### WHAT IS NEEDED
From the entries below, copy every line holding the word "border".

***** PROVIDED INFORMATION

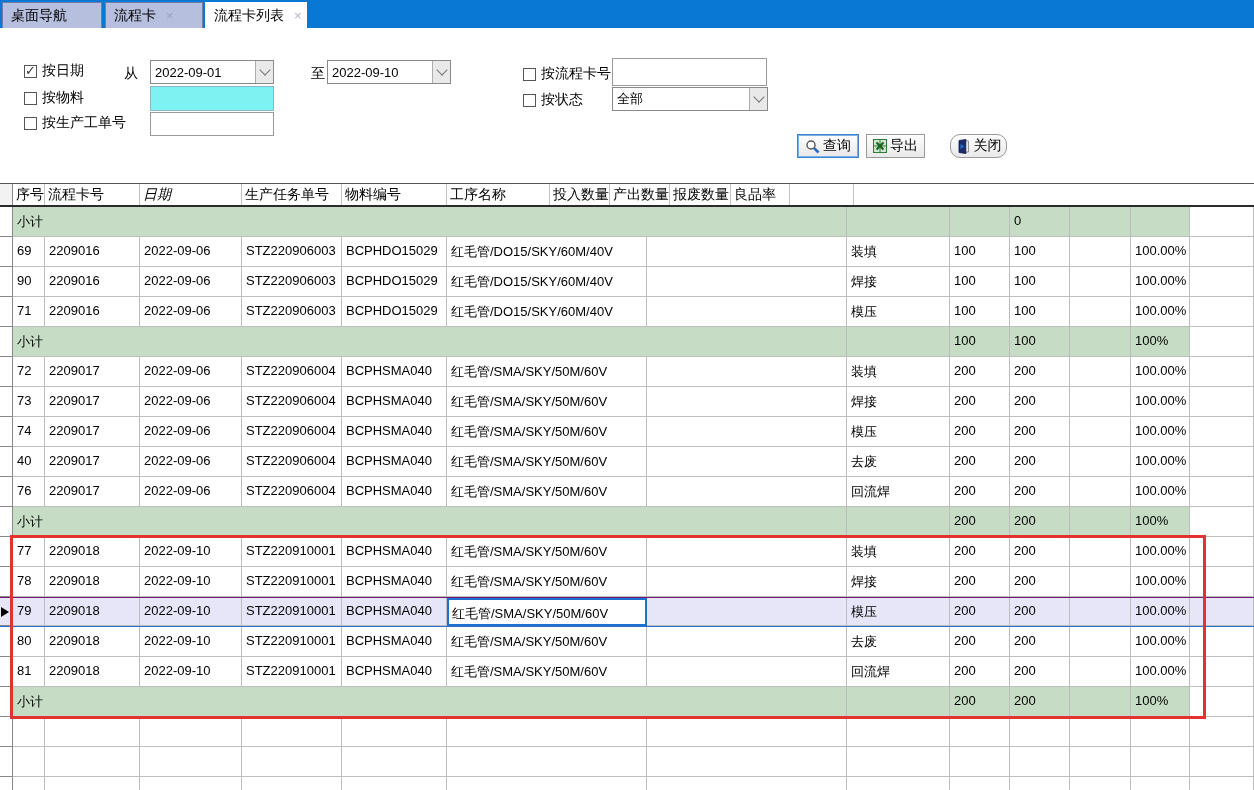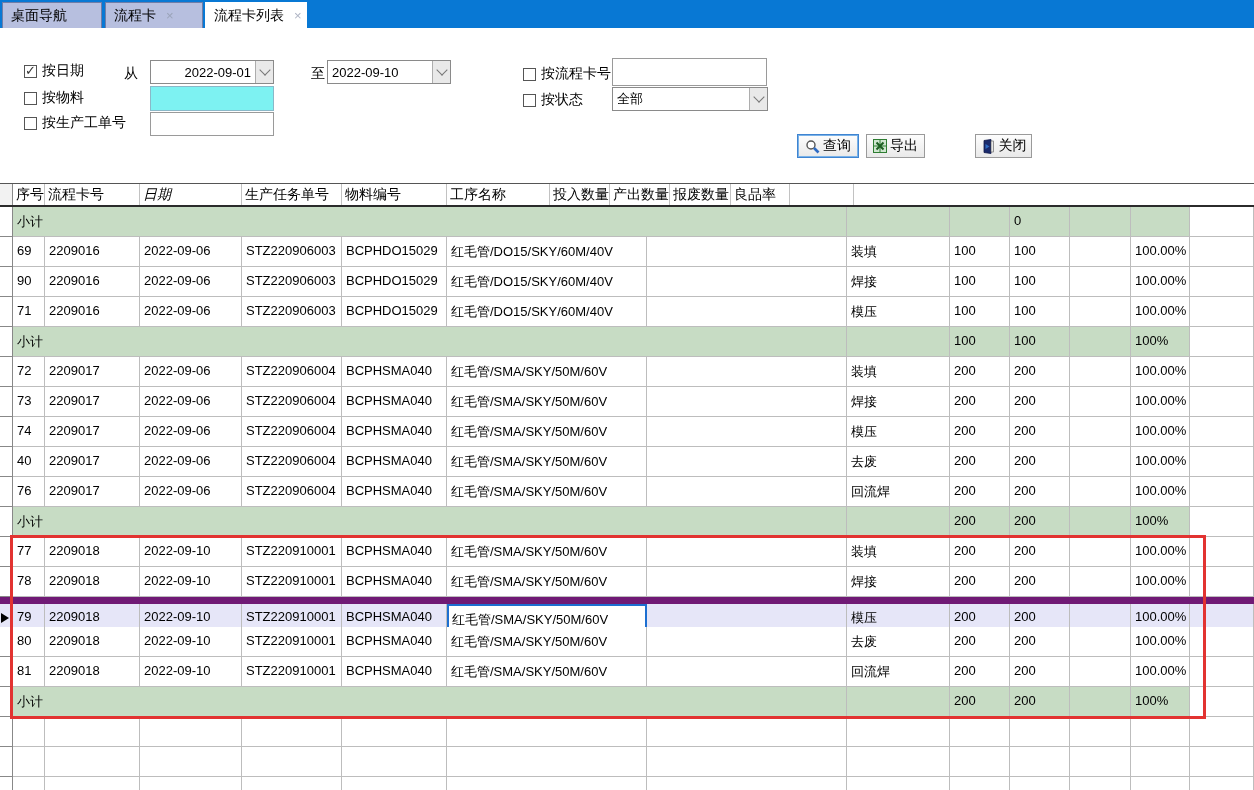--- a/index.html
+++ b/index.html
@@ -44,21 +44,21 @@
            border-right:1px solid #c2c2c2; }
   .hcell.ind { border-right:1px solid #888; background:#f2f2f2; }
   .row { display:flex; height:30px; }
   .cell { padding:6px 3px 0 4px; font-size:13px; white-space:nowrap; overflow:hidden;
           border-right:1px solid #bdbdbd; border-bottom:1px solid #bdbdbd; background:#fff; }
   .cell.ind { border-right:1px solid #888; border-bottom:1px solid #888; background:#fff; position:relative; }
   .cell.ind .ptr { position:absolute; left:1px; top:9px; width:0; height:0;
                    border-left:8px solid #000; border-top:5px solid transparent; border-bottom:5px solid transparent; }
   .row.subtotal .cell:not(.extra):not(.ind) { background:#c7dcc4; }
   .row.sel .cell:not(.focus) { background:#e6e6f8; }
-  .row.sel { border-top:7px solid #701a75; border-bottom:1px solid #2f71c9; height:30px; }
+  .row.sel { border-top:1px solid #701a75; border-bottom:1px solid #2f71c9; height:30px; }
   .row.sel .cell { height:28px; padding-top:5px; }
   .row.sel .cell.ind { background:#e6e6f8; }
   .cell.focus { background:#fff; border:2px solid #1d6fd1; padding:4px 2px 0 3px; }
   .cell.extra { background:#fff; }
 
   #redbox { position:absolute; border:3px solid #e23331; pointer-events:none; }
 </style>
 </head>
 <body>
 
@@ -76,21 +76,21 @@
       <span>流程卡列表</span>
       <span class="x">×</span>
     </div>
   </div>
 
   <div class="chkrow" style="left:24px; top:62px;">
     <span class="chk on"></span>
     <span class="lbl">按日期</span>
   </div>
   <span class="lbl" style="position:absolute; left:124px; top:65px;">从</span>
-  <div class="combo" style="left:150px; top:60px; width:124px; height:24px;text-align:right;">
+  <div class="combo" style="left:150px; top:60px; width:124px; height:24px;">
     <span class="val">2022-09-01</span>
     <span class="btn"></span>
   </div>
   <span class="lbl" style="position:absolute; left:311px; top:65px;">至</span>
   <div class="combo" style="left:327px; top:60px; width:124px; height:24px;">
     <span class="val">2022-09-10</span>
     <span class="btn"></span>
   </div>
 
   <div class="chkrow" style="left:24px; top:89px;">
@@ -129,21 +129,21 @@
   </div>
   <div class="tbtn" style="left:866px; width:59px;">
     <svg width="14" height="14" viewBox="0 0 14 14">
       <rect x="0.5" y="0.5" width="13" height="13" fill="#cfe6cf" stroke="#2e7d32"></rect>
       <line x1="0.5" y1="7" x2="13.5" y2="7" stroke="#2e7d32"></line>
       <line x1="7" y1="0.5" x2="7" y2="13.5" stroke="#2e7d32"></line>
       <path d="M3.5 3.5 L10.5 10.5 M10.5 3.5 L3.5 10.5" stroke="#1b5e20" stroke-width="2"></path>
     </svg>
     <span>导出</span>
   </div>
-  <div class="tbtn" style="left:975px; width:57px;">
+  <div class="tbtn" style="left:950px; width:57px;border-radius:10px;">
     <svg width="15" height="15" viewBox="0 0 15 15">
       <path d="M3 1.5 L10 0.5 L10 14.5 L3 13.5 Z" fill="#1a2a6c" stroke="#10194a" stroke-width="0.8"></path>
       <rect x="10" y="2" width="2.5" height="11" fill="#e8e8e8" stroke="#555" stroke-width="0.6"></rect>
       <path d="M8.5 7.5 L4.5 5 L4.5 10 Z" fill="#2e6bc4"></path>
     </svg>
     <span>关闭</span>
   </div>
 
   <div id="grid">
       <div class="hrow">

**********

### YOUR RESPONSE
            border-right:1px solid #c2c2c2; }
   .hcell.ind { border-right:1px solid #888; background:#f2f2f2; }
           border-right:1px solid #bdbdbd; border-bottom:1px solid #bdbdbd; background:#fff; }
   .cell.ind { border-right:1px solid #888; border-bottom:1px solid #888; background:#fff; position:relative; }
                    border-left:8px solid #000; border-top:5px solid transparent; border-bottom:5px solid transparent; }
-  .row.sel { border-top:7px solid #701a75; border-bottom:1px solid #2f71c9; height:30px; }
+  .row.sel { border-top:1px solid #701a75; border-bottom:1px solid #2f71c9; height:30px; }
   .cell.focus { background:#fff; border:2px solid #1d6fd1; padding:4px 2px 0 3px; }
   #redbox { position:absolute; border:3px solid #e23331; pointer-events:none; }
+  <div class="tbtn" style="left:950px; width:57px;border-radius:10px;">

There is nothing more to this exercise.